Posted by John Bailo | October 7, 2008 9:24 AM

Bernanke cut interest rates too much, too fast. Rather than letting problems surface so congresfolks would be forced to address them, he delayed the panic by injecting liquidity into a broken system. Now he's got a massive slowdown on his hands and little ammunition left to deal with it.

Said, he's better than that crony Paulson.

Posted by tt | October 7, 2008 9:27 AM

#3: Wrong, absolutely wrong.

Interest rates should almost be negative at this point. We need to get capital to Joe Sixpack and the classic Internet Startup of 2000.

Remember, although the Fear Mongers keep pushing the idea of Recession, it still hasn't happened.

It's basically just a tough time for Rich Guys. That's why the most disgruntled group in America are those making over $100K.

Meanwhile, WalMart workers are King!

Posted by John Bailo | October 7, 2008 9:33 AM

850 bil down the drain for something that the Fed could have done all along.

Posted by Bellevue Ave | October 7, 2008 9:33 AM

Take your meds, John Bailo.

Posted by Fnarf | October 7, 2008 9:35 AM


I still have those photocopies of the magazine cards. Do I need to press with the FBI case?

Posted by John Bailo | October 7, 2008 9:36 AM

I have really enjoyed having conversations with my uncle over the past 8 years -- he's an economics an economics professor who used to work for the government in the 60s/70s. It's interesting to get someone's perspective who knows a hell of alot more about economics than I do, and who is able to be somewhat objective about the situation.

Recently, he said that Paulson is a complete idiot, but Bernanke is one of the greatest economic minds in Washington and that he's generally on board with what he proposes. He also said (about 4 years ago) that Bush was the worst thing to ever happen to this country, from an economics perspective.

Posted by Julie in Chicago | October 7, 2008 9:44 AM

yes jonathan, your powers have done wonders so far...

helped with the run on deposits at wamu "even though it's safe!" and now even more tax payer dollars to clean up this mess....

Posted by jonathan helped with the wamu deposit panic | October 7, 2008 9:48 AM

@7: The Economist agreed with him in 2004, which is why they backed Kerry. It's sad when the Economist is backing the Democrat, but that is what you get when you have a party of Neo-Cons.

Posted by Original Monique | October 7, 2008 9:48 AM

This might have the effect of unfreezing interbank lending with the Fed as a surrogate for banks lending to one another and issuing commercial paper.

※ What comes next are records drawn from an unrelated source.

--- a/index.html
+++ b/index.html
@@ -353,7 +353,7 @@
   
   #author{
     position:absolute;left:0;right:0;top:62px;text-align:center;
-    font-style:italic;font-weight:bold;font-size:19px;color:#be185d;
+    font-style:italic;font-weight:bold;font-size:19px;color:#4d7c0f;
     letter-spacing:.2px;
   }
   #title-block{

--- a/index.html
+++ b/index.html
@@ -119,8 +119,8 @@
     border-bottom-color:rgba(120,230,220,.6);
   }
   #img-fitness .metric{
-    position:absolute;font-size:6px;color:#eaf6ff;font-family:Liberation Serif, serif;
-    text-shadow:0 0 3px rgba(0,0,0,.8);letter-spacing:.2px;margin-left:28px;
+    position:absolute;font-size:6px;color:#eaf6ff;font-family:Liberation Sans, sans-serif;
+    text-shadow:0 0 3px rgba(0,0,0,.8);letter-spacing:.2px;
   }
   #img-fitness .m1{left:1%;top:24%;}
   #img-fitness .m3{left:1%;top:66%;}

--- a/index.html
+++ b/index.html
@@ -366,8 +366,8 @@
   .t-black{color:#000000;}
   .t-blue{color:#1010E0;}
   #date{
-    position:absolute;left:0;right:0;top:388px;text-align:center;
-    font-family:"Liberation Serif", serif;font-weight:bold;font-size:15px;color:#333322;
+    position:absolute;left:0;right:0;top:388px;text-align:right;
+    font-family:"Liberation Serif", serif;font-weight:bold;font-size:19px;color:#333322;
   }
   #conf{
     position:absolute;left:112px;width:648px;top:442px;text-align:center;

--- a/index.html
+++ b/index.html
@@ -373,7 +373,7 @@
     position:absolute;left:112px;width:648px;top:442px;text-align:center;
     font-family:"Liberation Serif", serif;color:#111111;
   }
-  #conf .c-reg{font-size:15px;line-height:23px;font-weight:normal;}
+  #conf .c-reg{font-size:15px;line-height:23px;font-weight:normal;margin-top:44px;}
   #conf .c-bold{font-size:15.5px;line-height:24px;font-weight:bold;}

But it will only last a short time.

The root of the problem is that banks are either insolvent, or on paper bankrupt (assets are less then liabilities) and thus will continue to not trust one another for short term lending, at least as far at the US and Europe is concerned.

So, what happens when foreign investors pull the plug on the Fed's debt (e.g. China) when they decide that the Fed is also in similar shape as the commercial banks? What, you say the Fed is indestructible? You say that it cannot collapse under the weight of bad mortgages, rolling over commercial paper to banks that may or may not be solvent, or that matter, industrial enterprises that will feel the weight very soon (can't wait for those fourth quarter reports), and (coming soon) the popping of the derivatives bubble? How many CDSs are still out there that will have to call in their chips in the next six months? Letting Lehman go was the tipping point for this accelerated downturn, and there is little evidence that suggests that bailing them out would have helped avoid the situation we currently face and will face.

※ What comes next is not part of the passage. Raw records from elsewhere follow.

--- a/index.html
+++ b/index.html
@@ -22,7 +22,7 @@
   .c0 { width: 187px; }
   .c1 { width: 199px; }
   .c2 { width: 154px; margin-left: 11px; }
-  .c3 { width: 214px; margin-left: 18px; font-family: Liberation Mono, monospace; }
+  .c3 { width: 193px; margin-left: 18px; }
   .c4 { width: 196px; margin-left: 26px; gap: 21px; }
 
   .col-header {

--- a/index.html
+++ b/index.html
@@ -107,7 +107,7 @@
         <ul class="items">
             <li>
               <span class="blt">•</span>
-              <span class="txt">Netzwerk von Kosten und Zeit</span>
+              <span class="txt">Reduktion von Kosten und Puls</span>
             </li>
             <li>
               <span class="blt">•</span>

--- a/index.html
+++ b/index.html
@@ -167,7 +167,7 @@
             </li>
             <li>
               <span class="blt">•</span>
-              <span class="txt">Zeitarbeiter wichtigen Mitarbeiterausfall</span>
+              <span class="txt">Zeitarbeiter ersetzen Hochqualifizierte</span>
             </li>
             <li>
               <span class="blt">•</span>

Not only that, history has shown (see 1931) that when central banks act independently of others in a global economy there is a backlash, and that money is flushed down the shitter. Say goodbye to 700bm. Watch as Europe economy tanks and continues to pull us down in its echo. Watch it bounce over to the Asian markets and back again.

People need to get out of the mentality that this or that action is the quick fix. Anyone who says that such and such will help is blowing smoke, because the only thing that is sure is no one really knows how this will unfold. As the Economist magazine pointed out nearly a year ago, no one knows that extent of exposure of all of these securities based on bad loans, the CDS problem, and where the chips will fall in the manufacturing sector. Oh, wait, the US doesn't really have one; thanks, Reaganomics and NAFTA.

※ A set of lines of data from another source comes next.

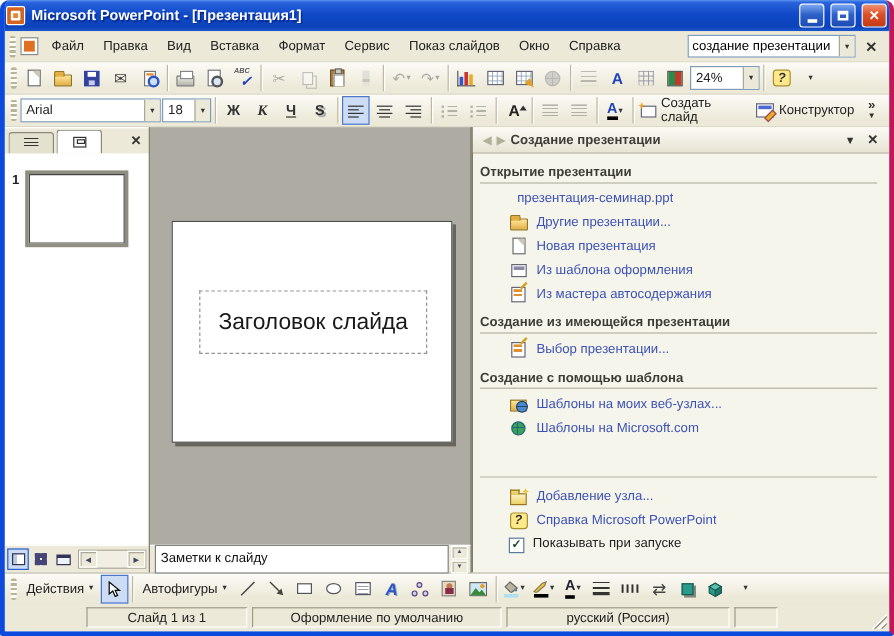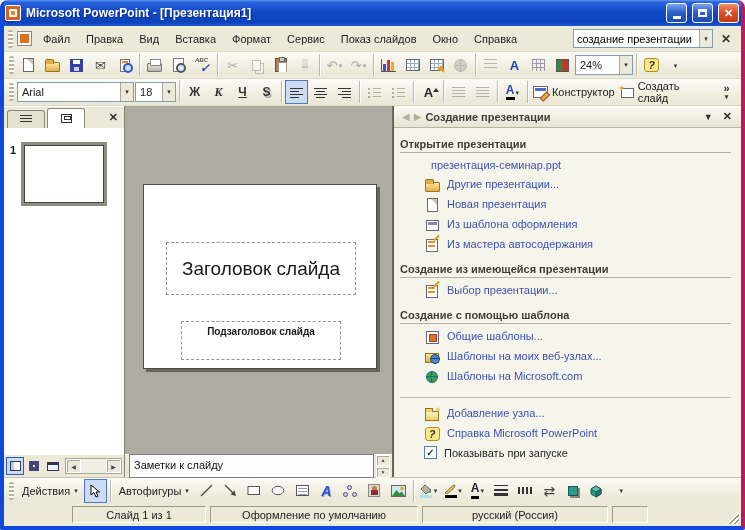--- a/index.html
+++ b/index.html
@@ -398,12 +398,12 @@
       </span>
     <span class="tsep"></span>
     <span class="tbtn">
+        <i class="i i-newslide"></i>
+        <span style="margin-left:3px">Создать слайд</span>
+      </span>
+    <span class="tbtn">
         <i class="i i-design"></i>
         <span style="margin-left:3px">Конструктор</span>
-      </span>
-    <span class="tbtn">
-        <i class="i i-newslide"></i>
-        <span style="margin-left:3px">Создать слайд</span>
       </span>
     <span class="tbtn chev">
         <span>»</span>

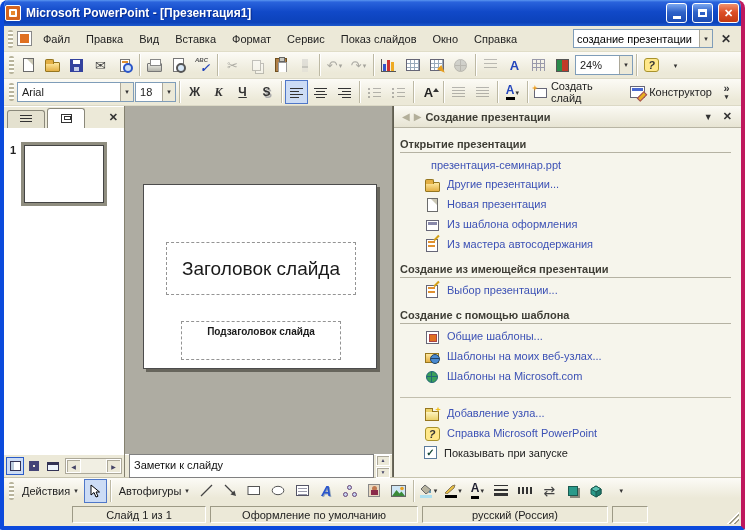--- a/index.html
+++ b/index.html
@@ -146,7 +146,7 @@
 .tp-hbtn.x{font-size:11px;font-weight:bold}
 .tp-body{flex:1;display:flex;flex-direction:column;padding-top:2px;overflow:hidden}
 .tp-sec-header{font-weight:bold;color:#3e3d35;margin:8px 10px 3px 6px;padding-bottom:2px;border-bottom:1px solid #b5b2a3}
-.tp-item{display:flex;align-items:flex-start;gap:7px;padding:2px 4px 2px 30px;line-height:15px}
+.tp-item{display:flex;align-items:flex-end;gap:7px;padding:2px 4px 2px 30px;line-height:15px}
 .tp-item.noicon{padding-left:37px}
 .tp-link{color:#3c51b5;white-space:nowrap;overflow:hidden;text-overflow:ellipsis}
 .tp-footer{margin-top:auto;padding-bottom:14px}

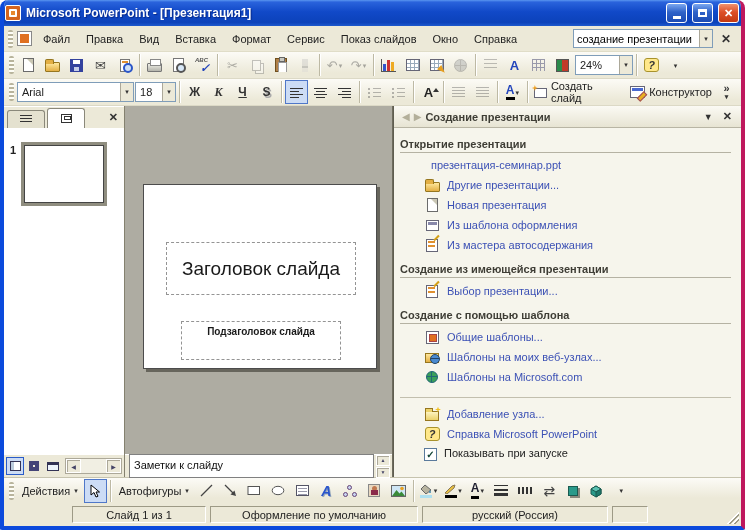--- a/index.html
+++ b/index.html
@@ -450,7 +450,6 @@
         <div class="ph ph-title">
             <span>Заголовок слайда</span>
           </div>
-        <div class="ph ph-sub"><span>Подзаголовок слайда</span></div>
       </div>
       <div class="notes-strip">
         <div class="notes-box">Заметки к слайду</div>

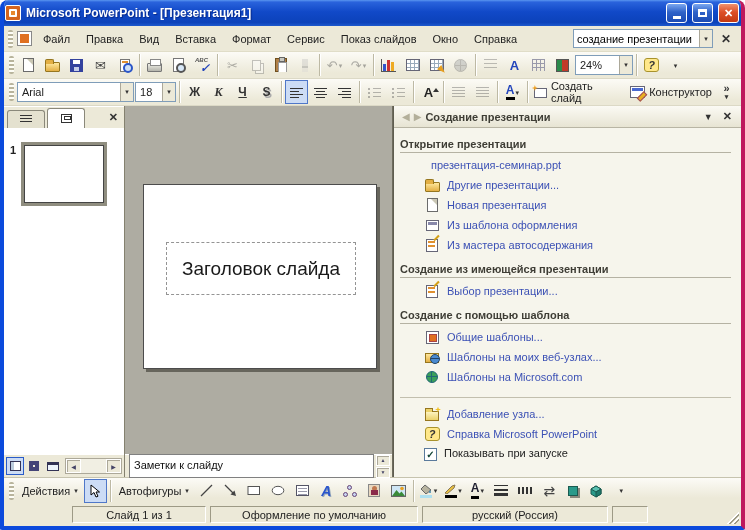--- a/index.html
+++ b/index.html
@@ -511,12 +511,6 @@
         <div class="tp-sec-header">Создание с помощью шаблона</div>
         <div class="tp-item">
           <span class="i16">
-              <i class="i i-tpl2"></i>
-            </span>
-          <span class="tp-link">Общие шаблоны...</span>
-        </div>
-        <div class="tp-item">
-          <span class="i16">
               <i class="i i-webfolder"></i>
             </span>
           <span class="tp-link">Шаблоны на моих веб-узлах...</span>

Think savings and loan collapse, only on a global scale, spreading outside the finance sector. GM just idled two plants in Europe. Boeing is getting scared. Look for more of that.

This is big. And we are really fucked. Please do your readers a service and actually report on what can be done by them to protect themselves. Get a real business reporter that knows something about economics, even local economics, for starters.

Posted by tpn | October 7, 2008 9:56 AM

Wind, meet piss.

Posted by tomasyalba | October 7, 2008 9:56 AM

@6: what the hell are you talking about?

Or did perhaps one of your many Usenet antagonists (all of Usenet, basically) sign you up for NAMBLA Monthly or something? Which must have been so annoying for a dedicated recycler like you, seeing as how you already got a copy on your own.

Face it, John Bailo: everywhere you ever go, everywhere you've ever been, all you ever do is antagonize and annoy everyone you come across. Why is that? What is it about your personality that leaves you friendless and alone in a crappy apartment on the East Hill of Kent, struggling ineptly, and unsuccessfully, to interact with people on the internet?

You and Will in Seattle should get married.

Posted by Fnarf | October 7, 2008 10:03 AM

@10, so what *can* be done by us readers to protect ourselves? move all my money to some foreign currency? stock up on ammunition? move to canada? sell my condo and buy a ranch? do tell.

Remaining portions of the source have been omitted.